• Data:

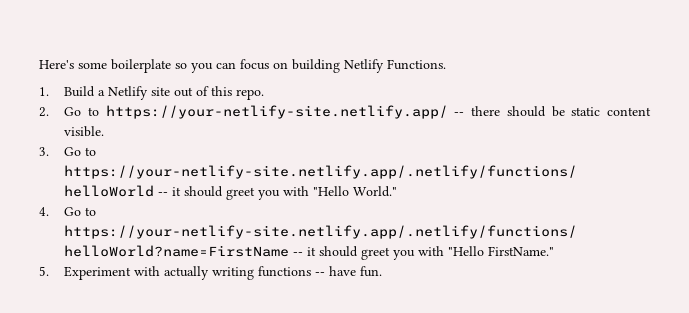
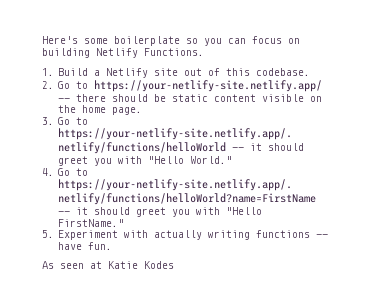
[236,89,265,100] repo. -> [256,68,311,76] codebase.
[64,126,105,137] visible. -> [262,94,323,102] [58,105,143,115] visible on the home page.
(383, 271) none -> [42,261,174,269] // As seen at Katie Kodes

* * *

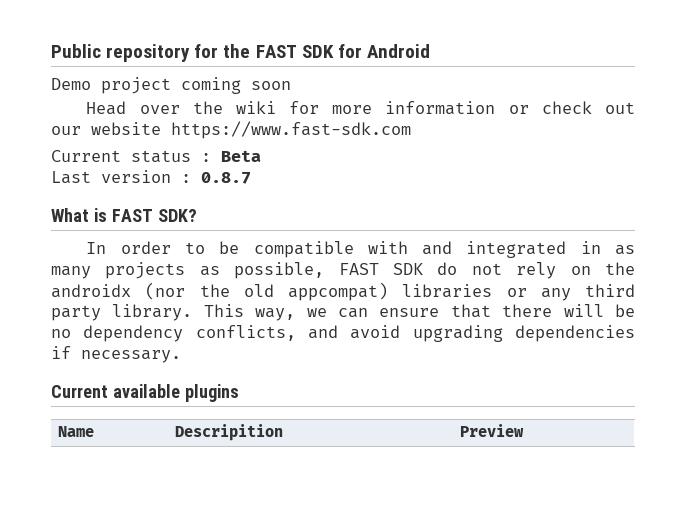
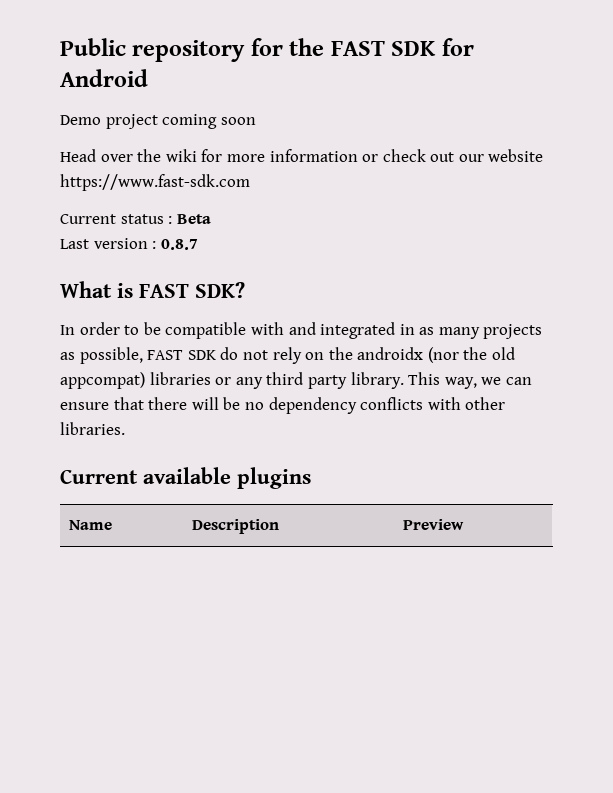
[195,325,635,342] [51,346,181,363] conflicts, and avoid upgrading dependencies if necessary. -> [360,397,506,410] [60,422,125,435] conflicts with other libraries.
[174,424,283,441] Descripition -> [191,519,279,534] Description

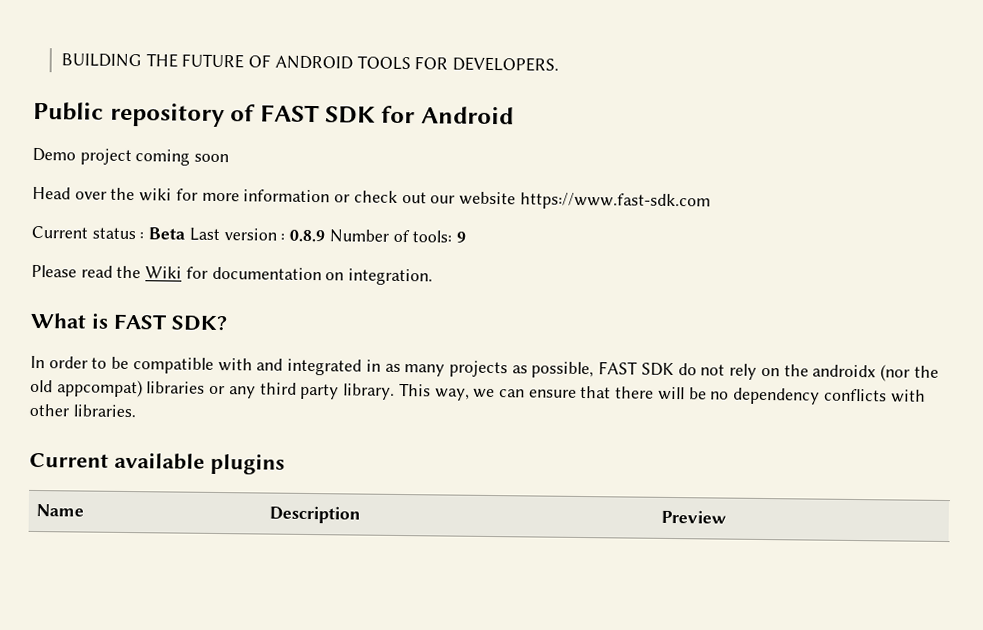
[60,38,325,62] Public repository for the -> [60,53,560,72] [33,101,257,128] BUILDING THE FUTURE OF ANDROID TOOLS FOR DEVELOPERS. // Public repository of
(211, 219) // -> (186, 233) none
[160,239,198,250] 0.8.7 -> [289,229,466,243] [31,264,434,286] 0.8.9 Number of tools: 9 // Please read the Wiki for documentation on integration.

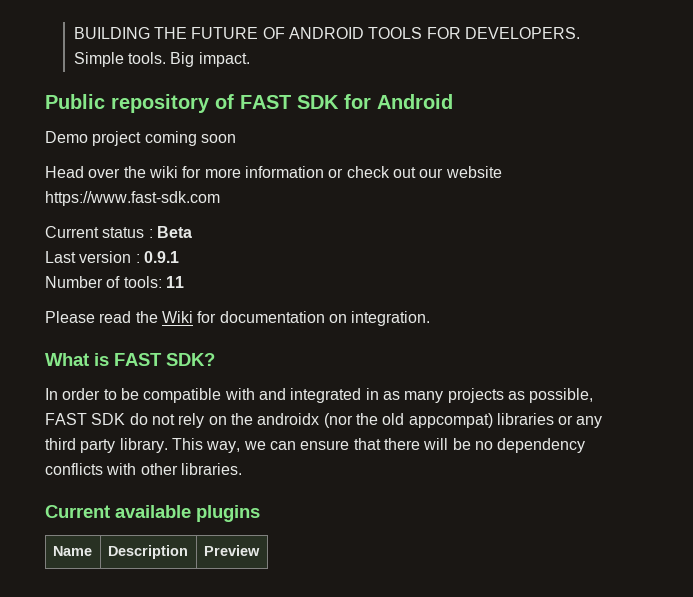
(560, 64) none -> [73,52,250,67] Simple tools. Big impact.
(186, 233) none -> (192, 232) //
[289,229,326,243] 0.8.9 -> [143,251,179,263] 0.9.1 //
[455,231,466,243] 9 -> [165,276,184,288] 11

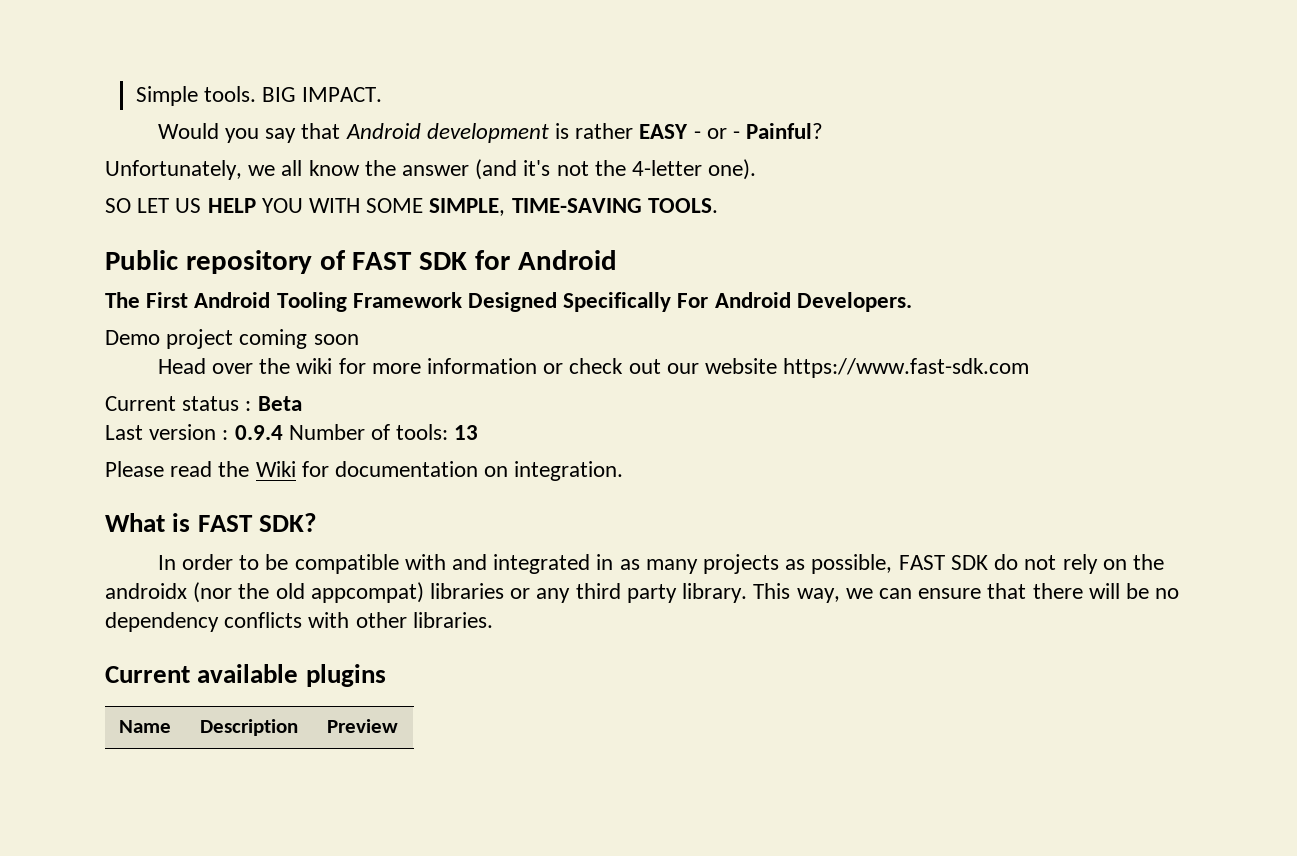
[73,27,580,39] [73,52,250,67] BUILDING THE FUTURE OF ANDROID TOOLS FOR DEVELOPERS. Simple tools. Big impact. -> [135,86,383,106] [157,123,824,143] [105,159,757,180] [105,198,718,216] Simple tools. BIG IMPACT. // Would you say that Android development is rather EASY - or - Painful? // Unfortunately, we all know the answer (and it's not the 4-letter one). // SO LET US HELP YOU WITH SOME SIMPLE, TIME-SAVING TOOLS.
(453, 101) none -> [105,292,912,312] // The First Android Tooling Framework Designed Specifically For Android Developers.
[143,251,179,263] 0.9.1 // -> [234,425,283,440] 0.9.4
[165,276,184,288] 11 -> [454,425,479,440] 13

• Try it: When copying from the data above, begin at the line containing "[160,239,198,250] 0.8.7 ->" and end at the line containing "[73,27,580,39] [73,52,250,67] BUILDING"; return those lines exactly and leave all pictures behind.

• Final answer:
[160,239,198,250] 0.8.7 -> [289,229,466,243] [31,264,434,286] 0.8.9 Number of tools: 9 // Please read the Wiki for documentation on integration.

(560, 64) none -> [73,52,250,67] Simple tools. Big impact.
(186, 233) none -> (192, 232) //
[289,229,326,243] 0.8.9 -> [143,251,179,263] 0.9.1 //
[455,231,466,243] 9 -> [165,276,184,288] 11

[73,27,580,39] [73,52,250,67] BUILDING THE FUTURE OF ANDROID TOOLS FOR DEVELOPERS. Simple tools. Big impact. -> [135,86,383,106] [157,123,824,143] [105,159,757,180] [105,198,718,216] Simple tools. BIG IMPACT. // Would you say that Android development is rather EASY - or - Painful? // Unfortunately, we all know the answer (and it's not the 4-letter one). // SO LET US HELP YOU WITH SOME SIMPLE, TIME-SAVING TOOLS.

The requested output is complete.